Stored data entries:
──────

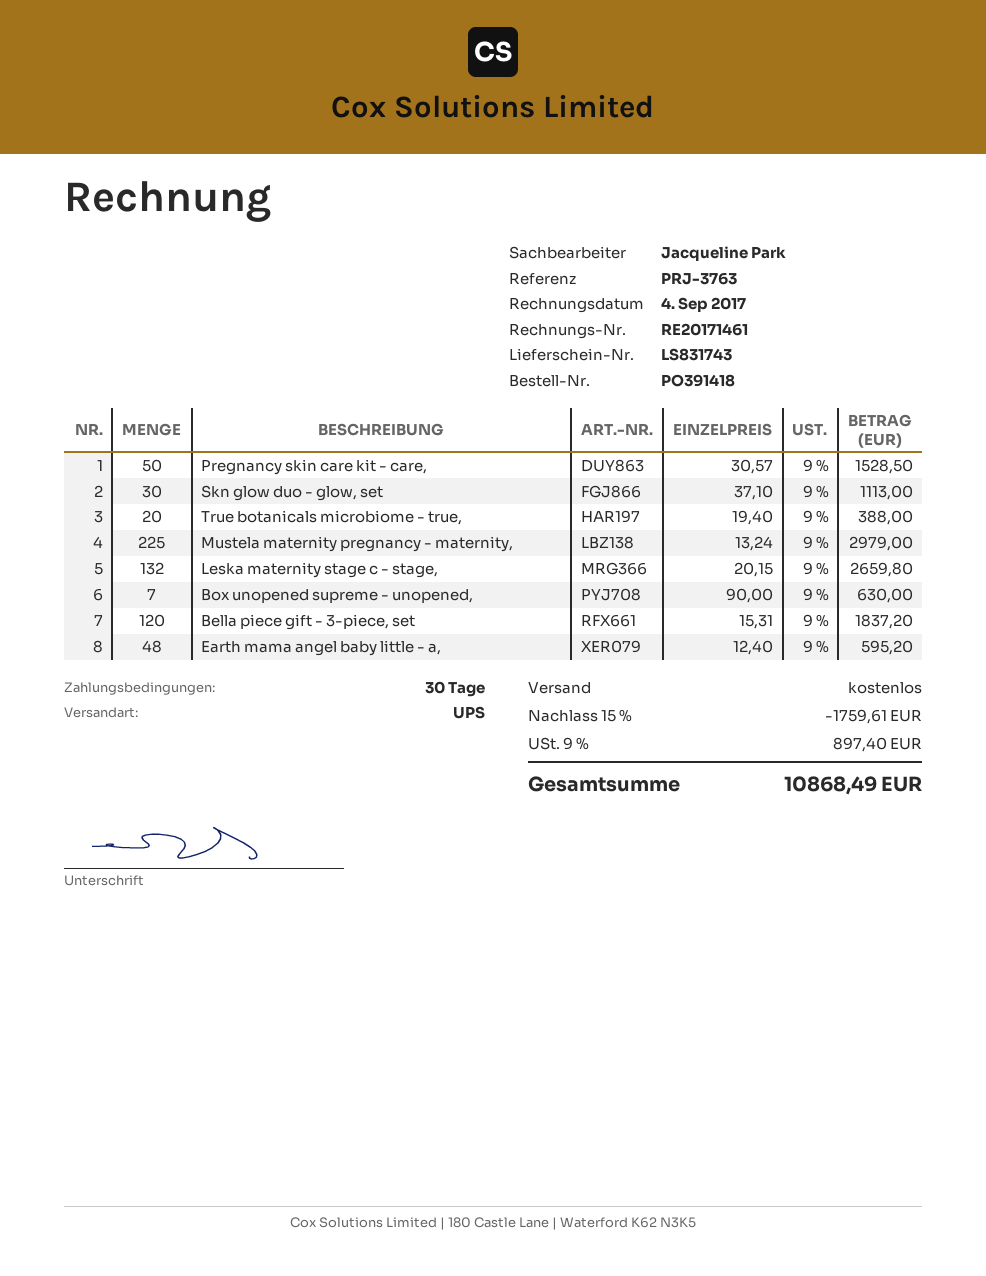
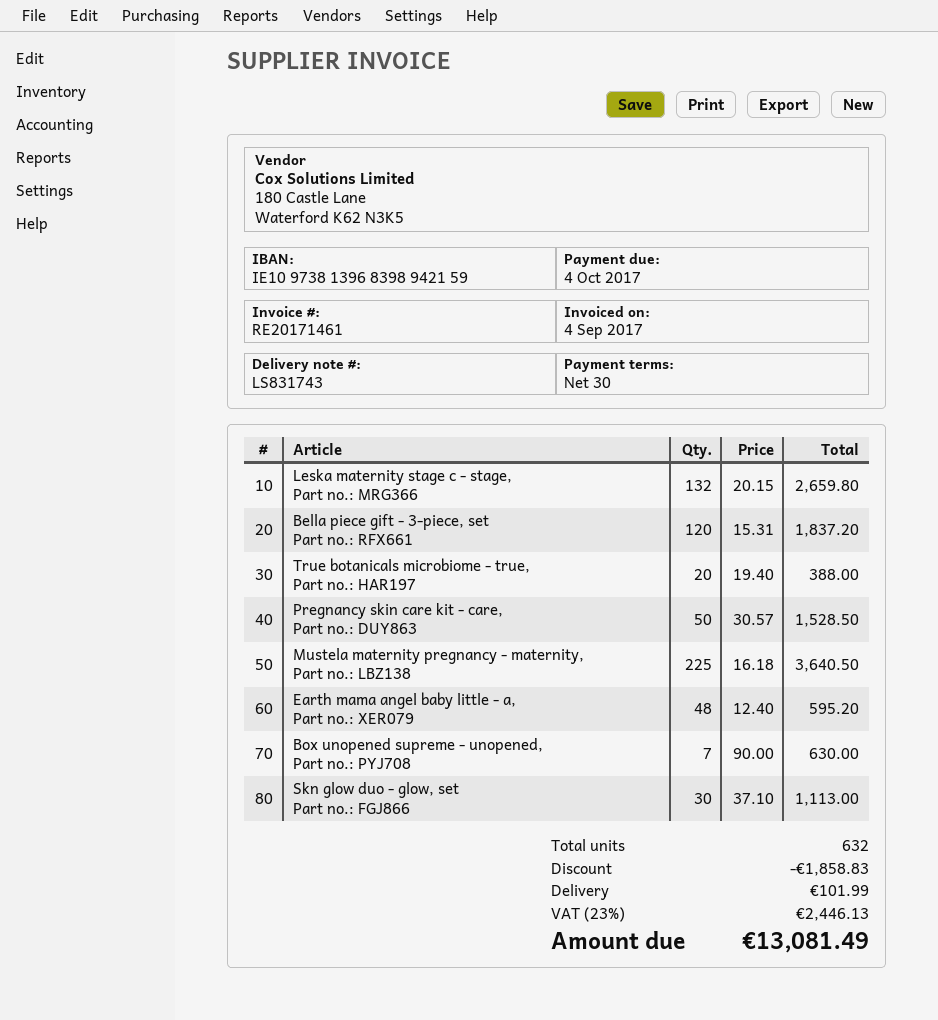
Mustela maternity pregnancy - maternity,: 225 x 13.24 = 2979.00 -> 225 x 16.18 = 3640.50
discount: 1759.61 -> 1858.83
shipping: 0.00 -> 101.99
tax: 9% = 897.40 -> 23% = 2446.13
total: 10868.49 -> 13081.49

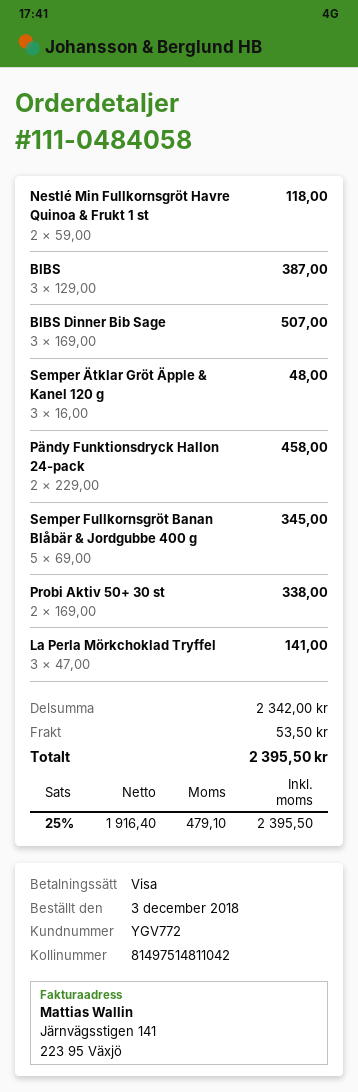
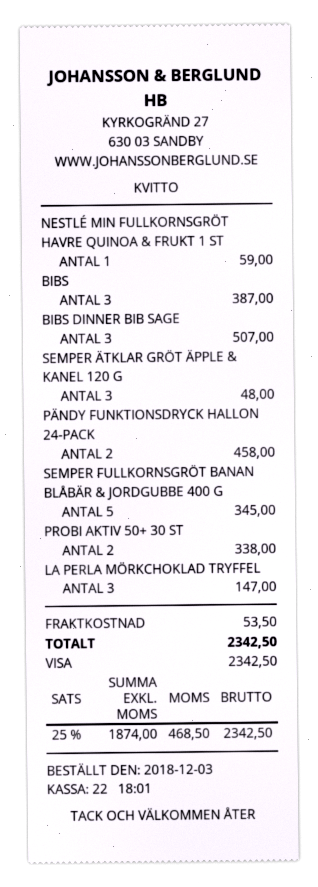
Nestlé Min Fullkornsgröt Havre Quinoa & Frukt 1 st: 2 for 118.00 -> 1 for 59.00
La Perla Mörkchoklad Tryffel: 3 for 141.00 -> 3 for 147.00
net: 1916.40 -> 1874.00
tax: 25% = 479.10 -> 25% = 468.50
total: 2395.50 -> 2342.50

──────

▶ **Task details**
Without the pictures, copy out each entry exactly as it stands.

▶ **Solution to this task**
Mustela maternity pregnancy - maternity,: 225 x 13.24 = 2979.00 -> 225 x 16.18 = 3640.50
discount: 1759.61 -> 1858.83
shipping: 0.00 -> 101.99
tax: 9% = 897.40 -> 23% = 2446.13
total: 10868.49 -> 13081.49

Nestlé Min Fullkornsgröt Havre Quinoa & Frukt 1 st: 2 for 118.00 -> 1 for 59.00
La Perla Mörkchoklad Tryffel: 3 for 141.00 -> 3 for 147.00
net: 1916.40 -> 1874.00
tax: 25% = 479.10 -> 25% = 468.50
total: 2395.50 -> 2342.50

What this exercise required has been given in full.